Justice Bekebeke is no stranger to long lines of voters at polling stations, angrily committed to making their vote count.
He just never thought he would see it in Florida.
"It is something phenomenal," the chief elections officer for South Africa's Northern Cape Province said on Monday on a sweltering morning in downtown Miami, as the last of the early voters queued for up to three hours.
"To see this passion is really something that could inspire the rest of the world," he said.
To put it bluntly, an inspirational election in Florida would be a best-case scenario.
Bekebeke belongs to one of two delegations of international observers who were taking up their positions across the US' swing states on Monday to monitor the vote for evidence of long-rumored dirty tricks: harassment of voters at the polls, illegitimate challenges to people's voter registrations and ballot fraud.

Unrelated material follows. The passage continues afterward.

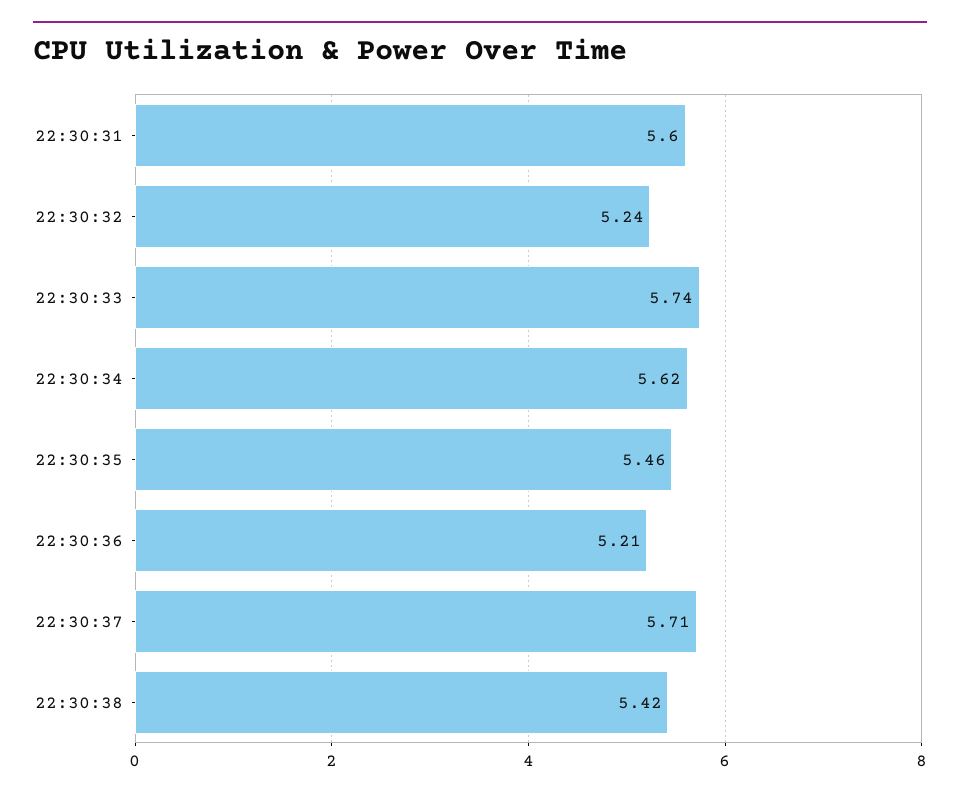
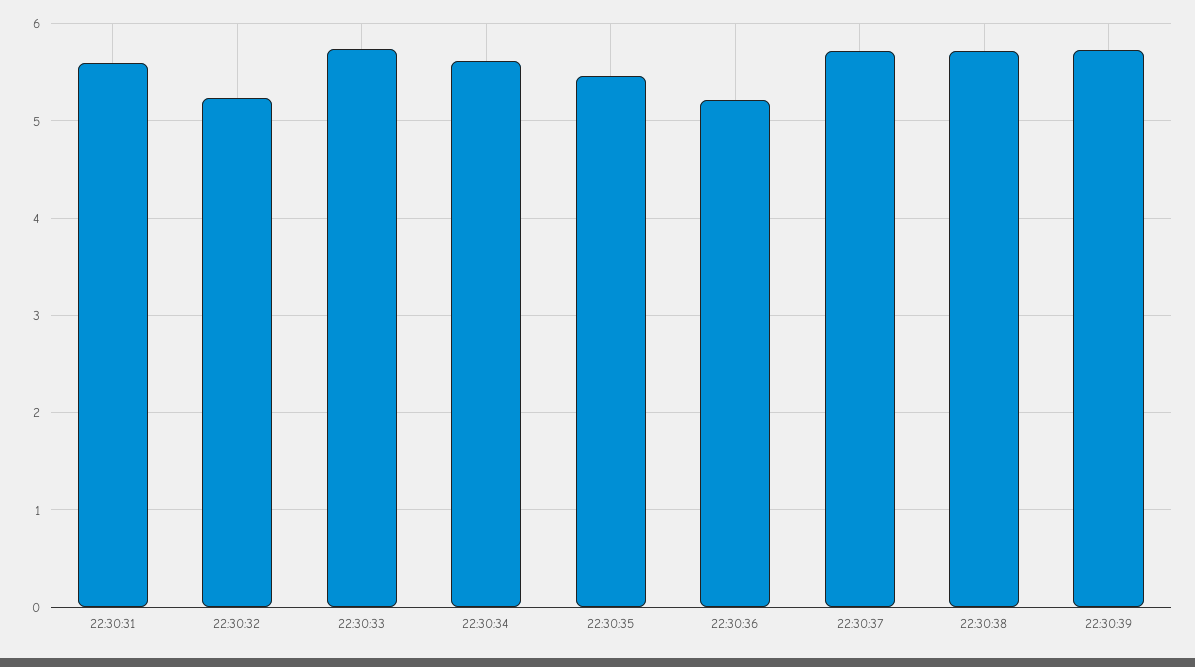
22:30:38: 5.42 -> 5.7
22:30:39: none -> 5.7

"Normally we say that the kids learn from the adults, but sometimes it's those wise adults who can learn from the kids," said Bekebeke, fresh from monitoring the Rwandan election last year. "That's the spirit in which I'm here in America."
Just over 100 foreign observers, mainly from Europe, are focusing their efforts on Florida, Ohio, and a small number of other states in the face of increasingly fractious disputes, primarily over Republican plans to challenge the eligibility of newly registered voters.

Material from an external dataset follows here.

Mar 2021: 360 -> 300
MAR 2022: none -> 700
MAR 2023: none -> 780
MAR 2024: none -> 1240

The Bush campaign appeared to have suffered a defeat on that score on Monday when two Ohio judges ruled that activists would not be allowed to challenge voters inside polling stations.
One of the two cases was brought by a black couple in Cincinnati who argued that the Republican plan was designed to suppress the African-American vote -- a viewpoint echoed by Jesse Jackson, who called it "Old South politics."

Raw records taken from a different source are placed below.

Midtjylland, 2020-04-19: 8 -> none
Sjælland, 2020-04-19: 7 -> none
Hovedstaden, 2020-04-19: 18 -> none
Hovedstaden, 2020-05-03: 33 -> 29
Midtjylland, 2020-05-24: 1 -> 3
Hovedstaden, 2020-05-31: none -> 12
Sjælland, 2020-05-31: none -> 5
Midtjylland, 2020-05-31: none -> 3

Republicans called the decision "erroneous" and said they planned to appeal.
The international monitors will not intervene should they witness harassment.
"We do not interfere. That's a very important principle," said Urdur Gunnarsdottir, a spokeswoman for the Organization for Security and Cooperation in Europe (OSCE), which is sponsoring most of the observers. "What we will do is to issue a preliminary report on Thursday."
There have been certain tensions between the monitors and their host nation: authorities in Miami-Dade county, scene of much of the recount drama in 2000, have refused to allow monitors to go within 15m of polling stations.
Then there is the culture clash: the Greek OSCE delegation dis-patched to Fort Lauderdale reportedly refused to stay in non-smoking hotel rooms there.
But xenophobic hostility from voters themselves has been entirely absent, insisted Owen Thomas, a British monitor and chief executive of the election-management firm Electoral Reform Services, brought to the US, like Bekebeke, by the human rights group Global Exchange.
"It's quite the opposite -- they see us at the early voting sites and actively want to talk to us," said Thomas, who had been struck by the patience and persistence of Floridian voters.
"They have to queue for hours," he said. "In the UK there'd be a riot."
So far, the Global Exchange monitors said, they had witnessed no improprieties. But the true test was to come yesterday.
The fact that early voting sites have not been the scene of tense registration challenges between voters and party workers does not necessarily mean the election will be clean.
It may be because there are so few sites open prior to the day itself: their catchment areas are too big for activists to co-ordinate the information they need to challenge people successfully.
The US Justice Department is also dispatching over 1,000 of its own observers around the country, including to Long Island, New York, as a result of a surge in Hispanic registrations there.